Cotton did complete a two-month Army Ranger training program, allowing him to be termed “Ranger qualified” and put a Ranger “tab” on his uniform. Such a training program, however, is not the same as serving in a conflict as an Army Ranger. Serving “as” a Ranger implies service with an elite set of troops “who served with the 75th Ranger Regiment based out of Fort Benning, Georgia,” to Military.com. Glenn Kessler, the Washington Post fact-checker, wrote about the difference between the two statuses in a July 2020 article:
Simply put, there’s the Ranger School, and there’s the Ranger Regiment, a Special Operations unit. Anyone in the military can attend the Ranger School, whether or not they served in the Ranger Regiment. The Ranger School is an intense 62-day small-unit tactics course for dismounted infantry that only about 40 percent manage to complete. If a soldier makes it through the course, he or she earns the right to wear a uniform “tab” — a small cloth arch — that reads “Ranger.”

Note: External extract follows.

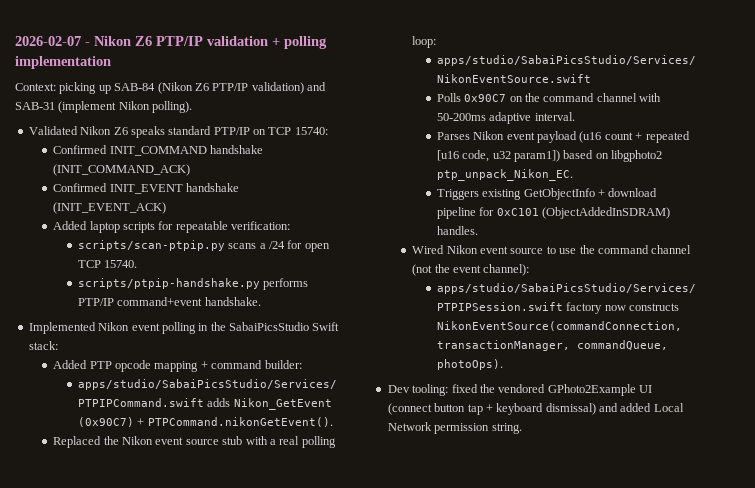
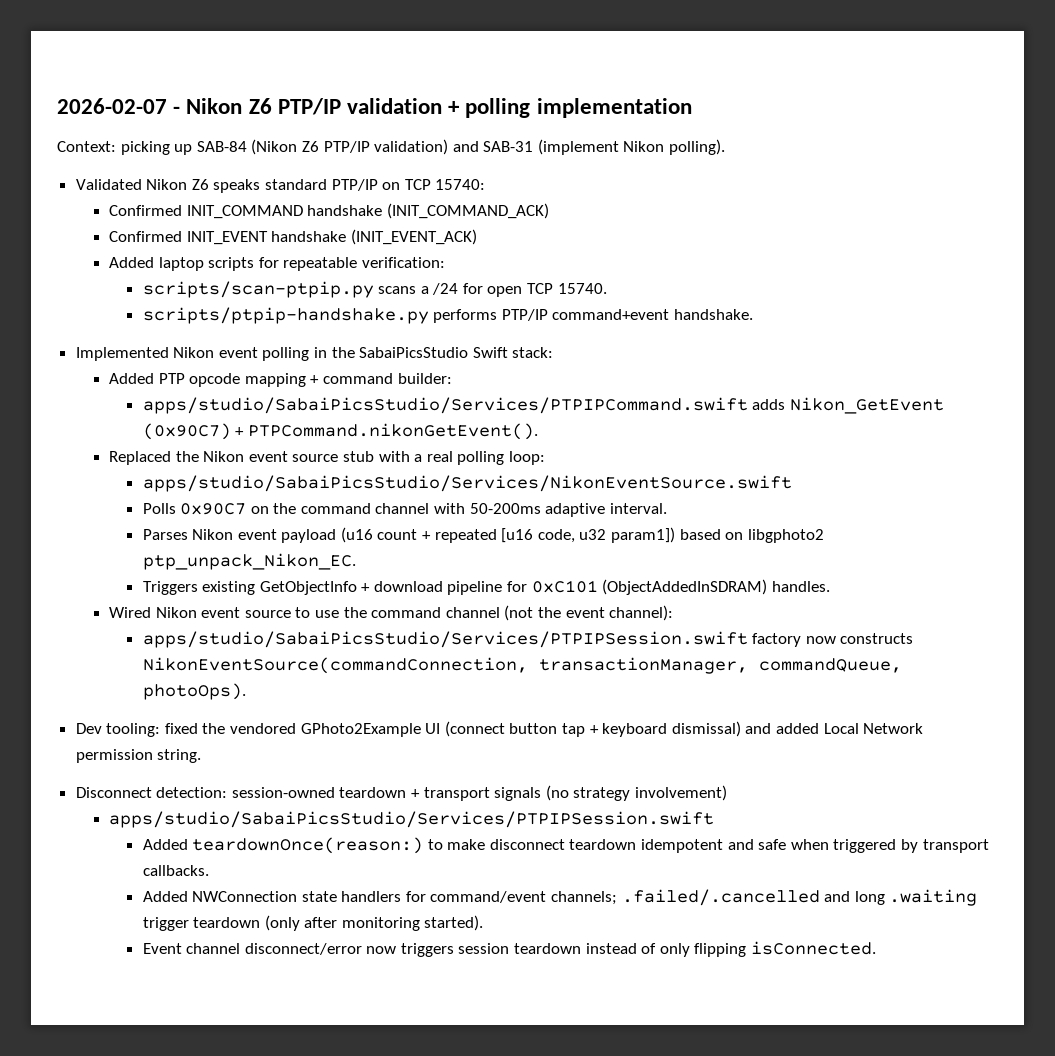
+ Disconnect detection: session-owned teardown + transport signals (no strategy involvement)
+ apps/studio/SabaiPicsStudio/Services/PTPIPSession.swift
+ Added teardownOnce(reason:) to make disconnect teardown idempotent and safe when triggered by transport callbacks.
+ Added NWConnection state handlers for command/event channels; .failed/.cancelled and long .waiting trigger teardown (only after monitoring started).
+ Event channel disconnect/error now triggers session teardown instead of only flipping isConnected.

In response to the Salon article, a Cotton spokesperson told Business Insider that “To be clear, as he’s stated many times, Senator Cotton graduated from Ranger School, earned the Ranger Tab, and served a combat tour with the 101st Airborne, not the 75th Ranger Regiment.”
Several examples provided by Salon and others on social media, however, made it clear that Cotton had, at times, suggested that he served as an Army Ranger while in Iraq and Afghanistan. It is factually indefensible for Cotton to suggest he served as a Ranger during his tours of duty.
And indeed, Cotton has explicitly made such a claim on more than one occasion. As Salon reported, Cotton told the Hot Springs Sentinel-Record in February 2012 that his “experience as a U.S. Army Ranger in Iraq and Afghanistan and my experience in business will put me in very good condition.” As highlighted on Twitter, Cotton made a similar claim in a 2014 ad for his Senate campaign, saying “I made tough decisions as an Army Ranger in Iraq”:
— Jeff Nichols (@backwards_river) January 23, 2021
Although other examples exist in which Cotton does not explicitly make the argument that he served as a Ranger during his tours of duty, the ones that do make that claim are undisputedly false, as Cotton never served in Iraq or Afghanistan with the 75th Ranger Regiment. Because Cotton nevertheless implied or asserted that he did, the accusation he misstated his military history is here rated “True.”